**Exercise goal:**
Please return all lines from the records below that include the string "request".
(Data supplied)
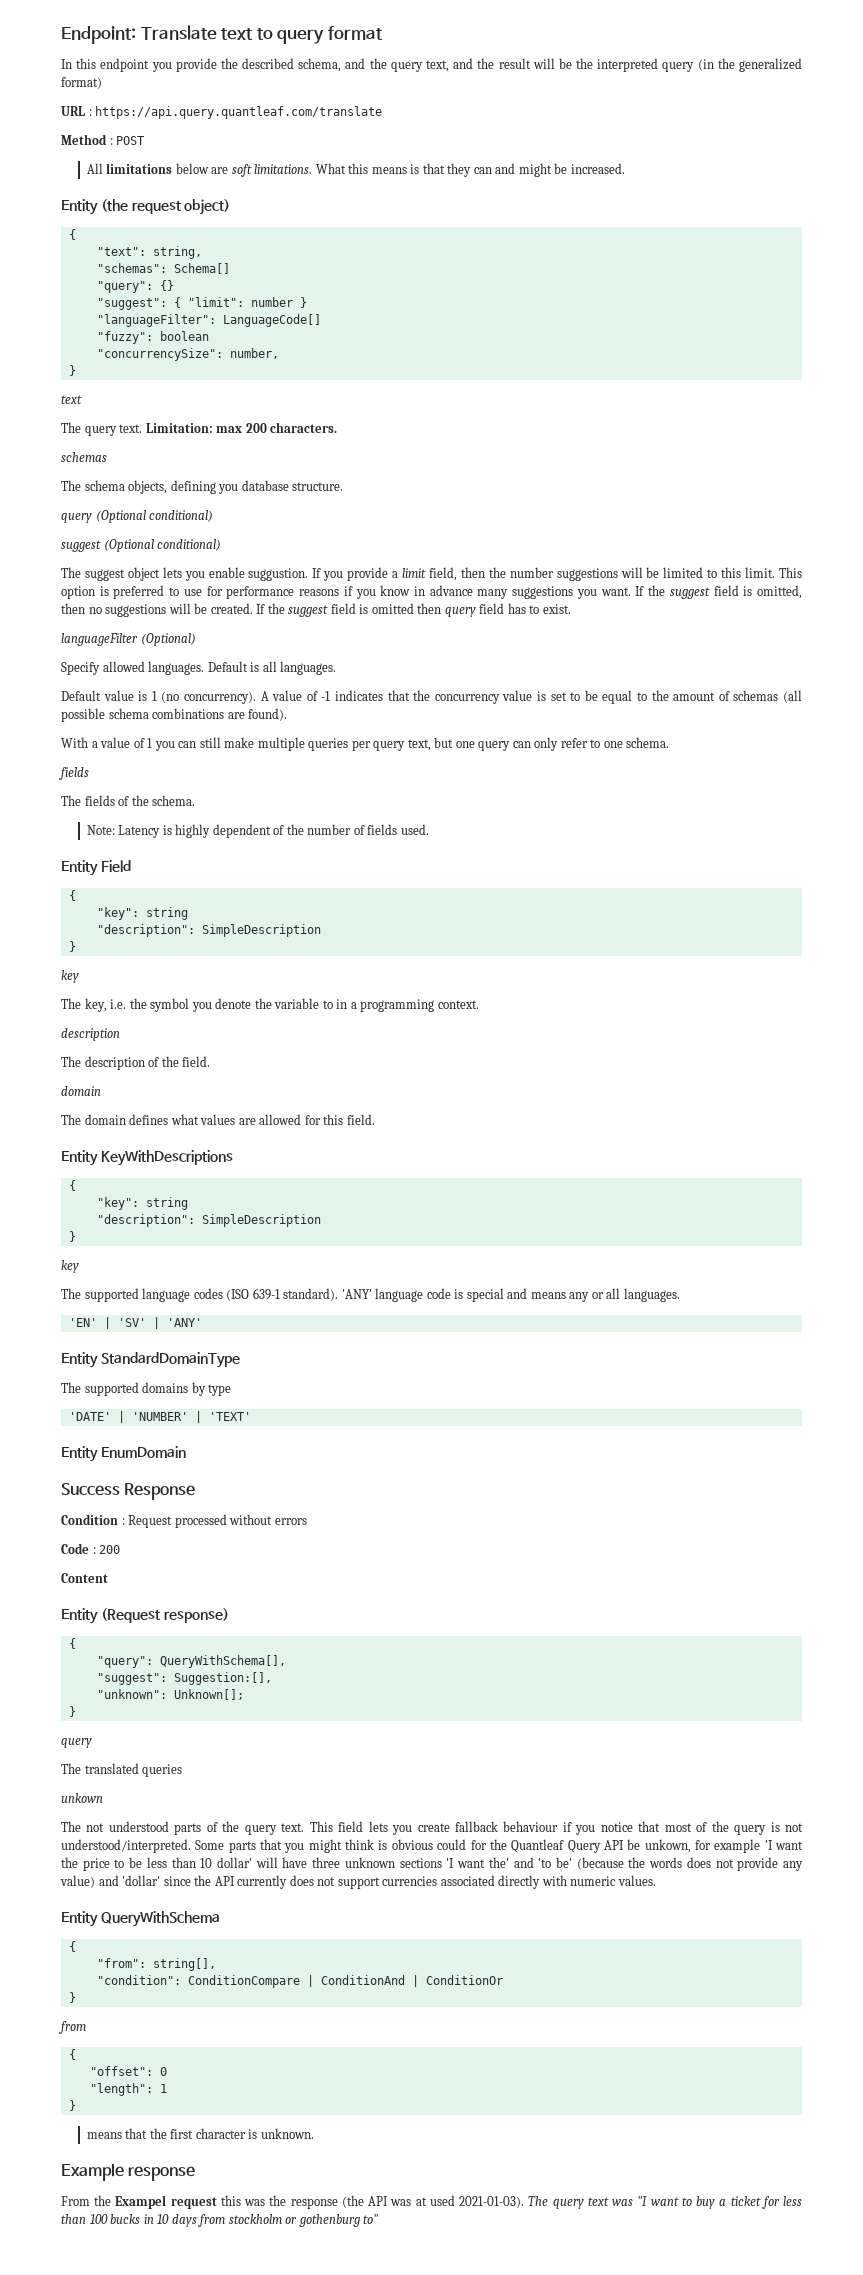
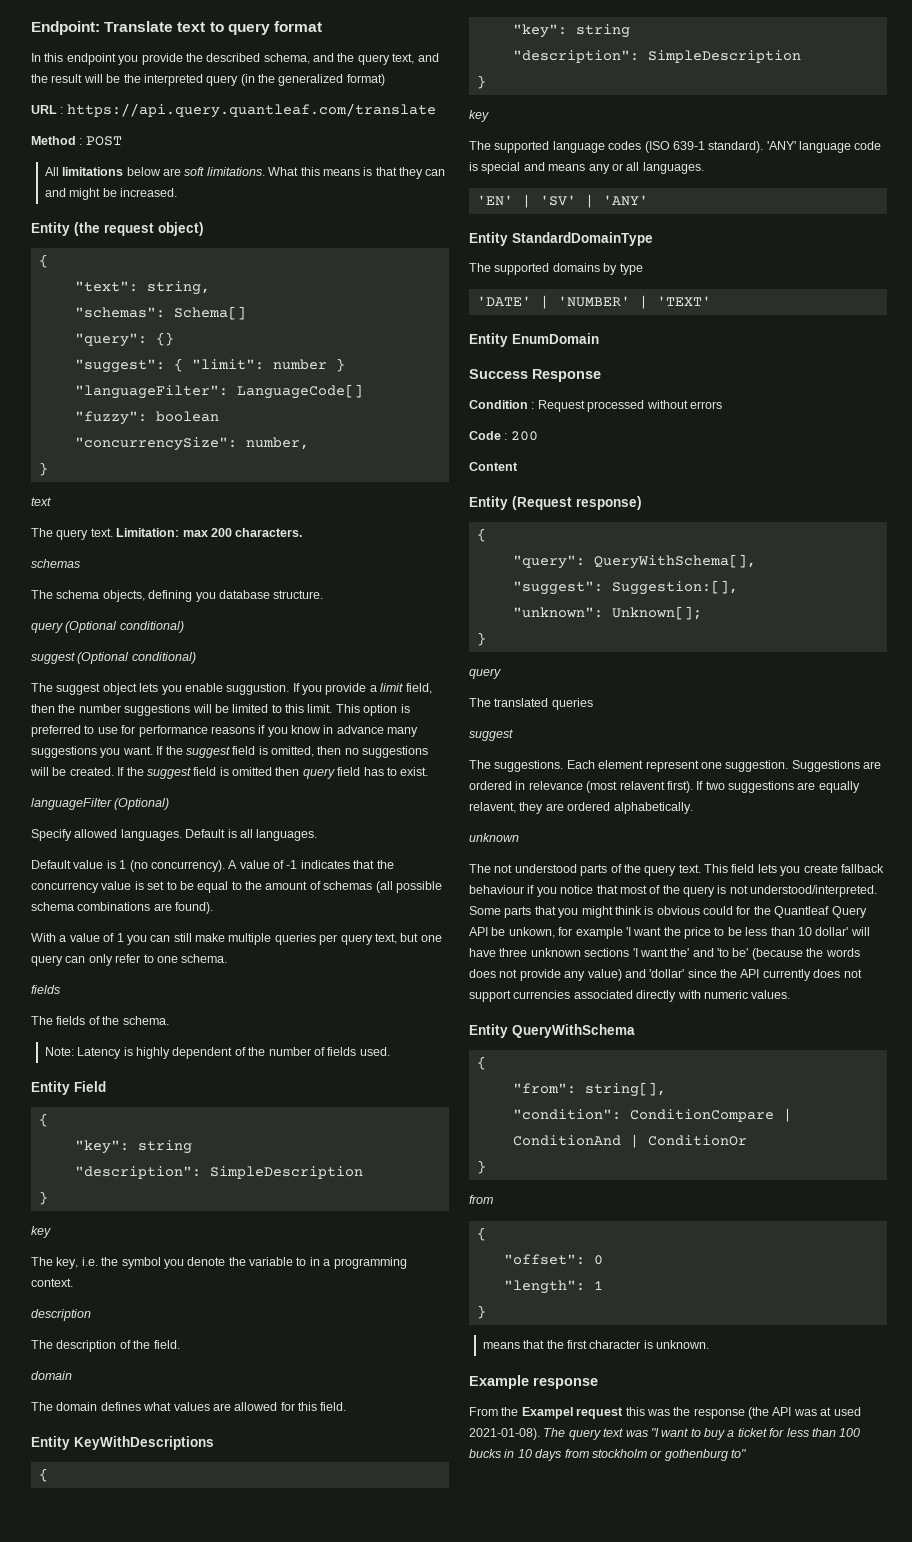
  The translated queries
- unkown
+ suggest
+ The suggestions. Each element represent one suggestion. Suggestions are ordered in relevance (most relavent first). If two suggestions are equally relavent, they are ordered alphabetically.
+ unknown
- From the Exampel request this was the response (the API was at used 2021-01-03).
+ From the Exampel request this was the response (the API was at used 2021-01-08).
(End Data supplied)
**Response box:**
- From the Exampel request this was the response (the API was at used 2021-01-03).
+ From the Exampel request this was the response (the API was at used 2021-01-08).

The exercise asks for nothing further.